The following essay was sent to me from FelixTheCat.
This document regards a currently dead bill known as the Orphaned Works Act. Many readers will probably be wondering why I would bother writing about a dead bill. Beside the fact that the bill may be ressurected, this document has two goals: (a)to help the reader understand the goals of the corporate special interest groups in regard to copyrighting, and (b)to provide a talking-point in regards to the inconsistancies of what is being said and what is being done.
The Orphaned Works Act was introduced to legislation in 2008 in an attemt to reform copyrights. The current legal definition of an orphaned work is a creative work that is difficult or impossible to place to an owner. In certain cases it is legal to use these works without the creator's permission. The OWA was meant to create a system in which all works had to be registerred in order to be protected by copyright. All unregisterred works would be considered "orphaned", even if the owner was immediately available. The special interest groups backing the legislation explained that this would make it more difficult to steal a copyrighted work.
Let's take a careful look at this system by following a creative work on its way through. I write a novel, a beautiful thing full of energy and color. The moment I finish it is no longer mine. I call up a copyright company to recieve a copyright on the story, but they want to charge me $100 dollars to register. I, being a small time writer, can't afford to pay that kind of money. I skimp on the copyright. I take the story and post it on deviantART, but unlike before I can't ask that they won't be used in a commercial manner. A creative manager from Disney finds my story. Disney likes it alot, they make three crappy over-produced movies based on the story. I don't get a cent and starve to death.
Now let's look at another work. A full time script writer at a major movie company writes a script. The company pays for the copyright. The uncreative market driven movie hits the theaters and earns hundreds of millions of dollars. The amateur script writer makes a fortune and retires.
These two scenarios demonstrate that the system benefits certain people above others. Clearly, those with the money to copyright every little work they create includes very rich people and corporations. Those who would have to chance their works being stolen are the working class and starting artists. The system also discourages any real advancement. Corporations do not use creative or progressive vision. Marketing is the eyes of business, and they look forever backward at what people wanted before and past trends. They create a loop, basically like eating your own shit. All the small-time artists that push creative progress would not only cease to exist, but cease to be able to exist.
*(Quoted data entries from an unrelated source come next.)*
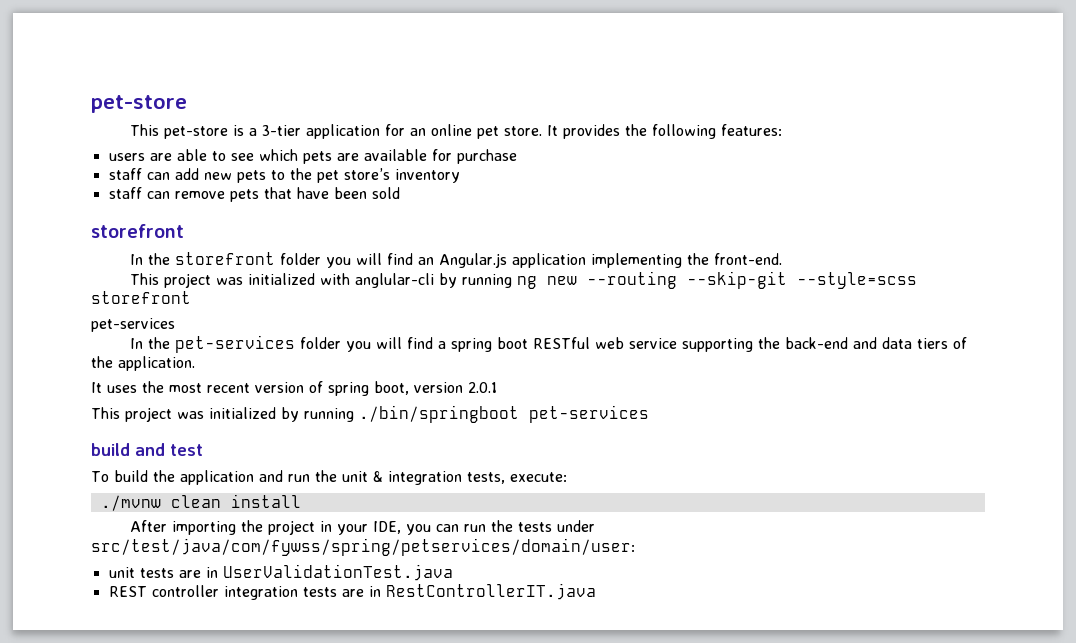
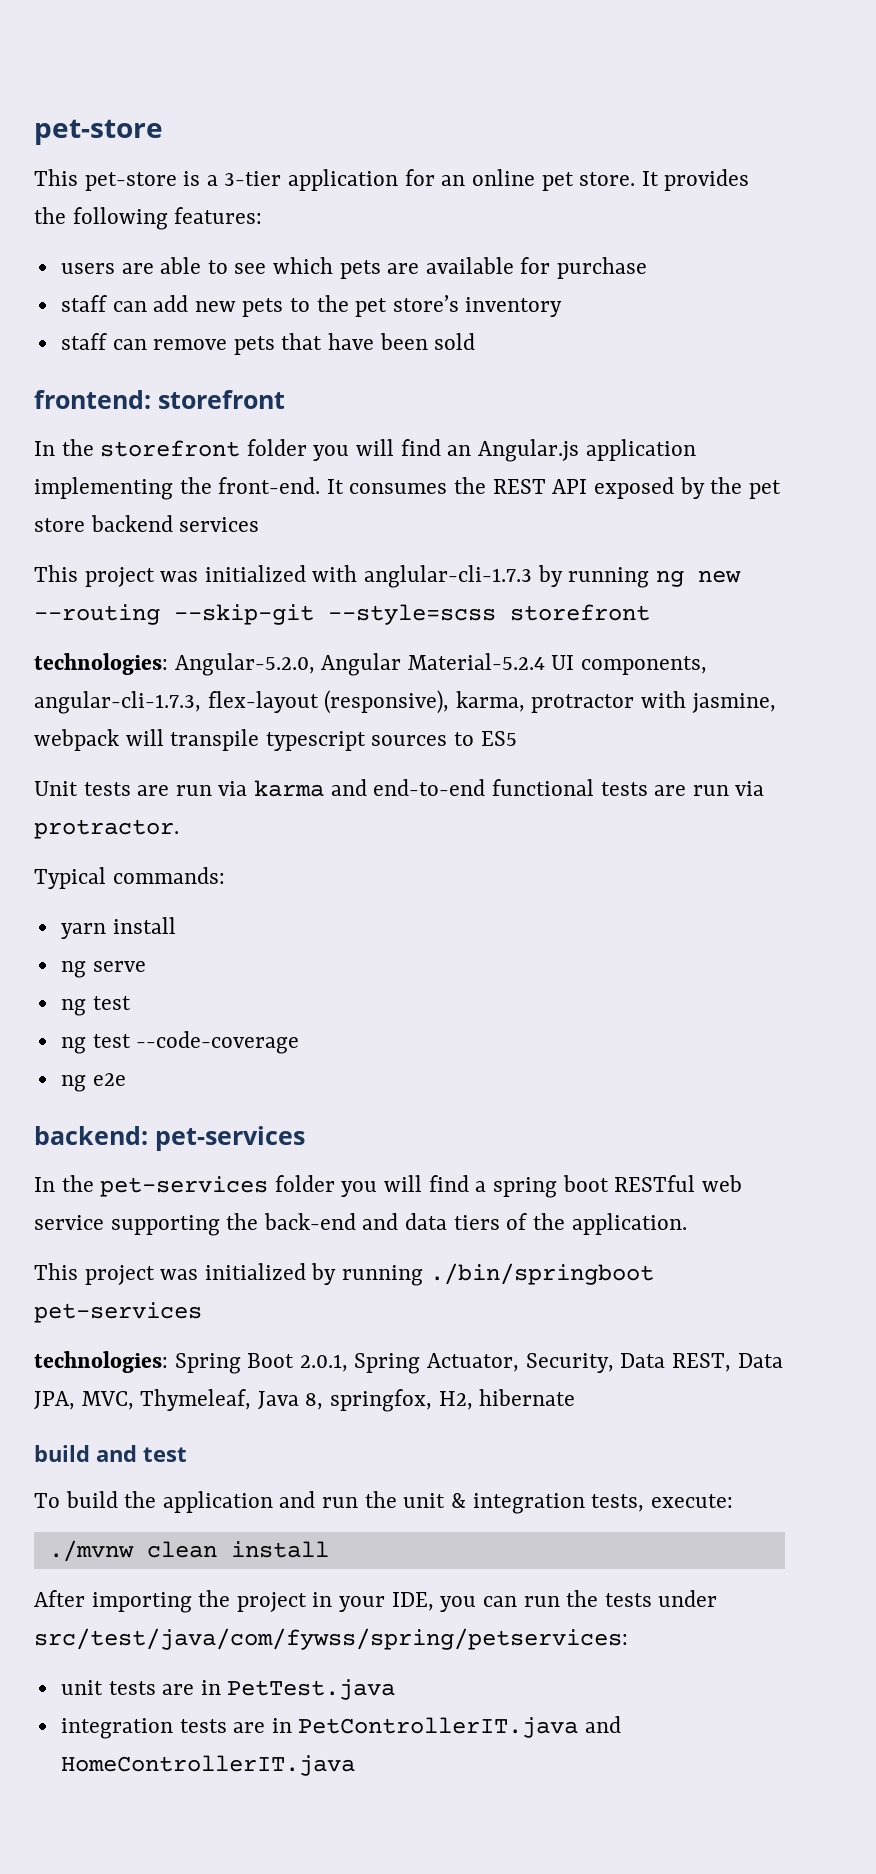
  staff can remove pets that have been sold
- storefront
+ frontend: storefront
+ It consumes the REST API exposed by the pet store backend services
- This project was initialized with anglular-cli by running ng new --routing --skip-git --style=scss storefront
- pet-services
+ This project was initialized with anglular-cli-1.7.3 by running ng new --routing --skip-git --style=scss storefront
+ technologies: Angular-5.2.0, Angular Material-5.2.4 UI components, angular-cli-1.7.3, flex-layout (responsive), karma, protractor with jasmine, webpack will transpile typescript sources to ES5
+ Unit tests are run via karma and end-to-end functional tests are run via protractor.
+ Typical commands:
+ yarn install
+ ng serve
+ ng test
+ ng test --code-coverage
+ ng e2e
+ backend: pet-services
- It uses the most recent version of spring boot, version 2.0.1
+ technologies: Spring Boot 2.0.1, Spring Actuator, Security, Data REST, Data JPA, MVC, Thymeleaf, Java 8, springfox, H2, hibernate
- After importing the project in your IDE, you can run the tests under src/test/java/com/fywss/spring/petservices/domain/user:
+ After importing the project in your IDE, you can run the tests under src/test/java/com/fywss/spring/petservices:
- unit tests are in UserValidationTest.java
- REST controller integration tests are in RestControllerIT.java
+ unit tests are in PetTest.java
+ integration tests are in PetControllerIT.java and HomeControllerIT.java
So when you hear about these companies talking about how we're thieves and pirates, taking their over-priced shit for free, laugh. They would, and will try, to do the same to us under the pretext of protecting copyrights. They aren't looking out for progress or creative minds, they're looking out for the only thing that business cares about, profit. Business exists to make money and will do so in anyway they can. It's up to us knowing the difference between a helping hand and a knife in the back.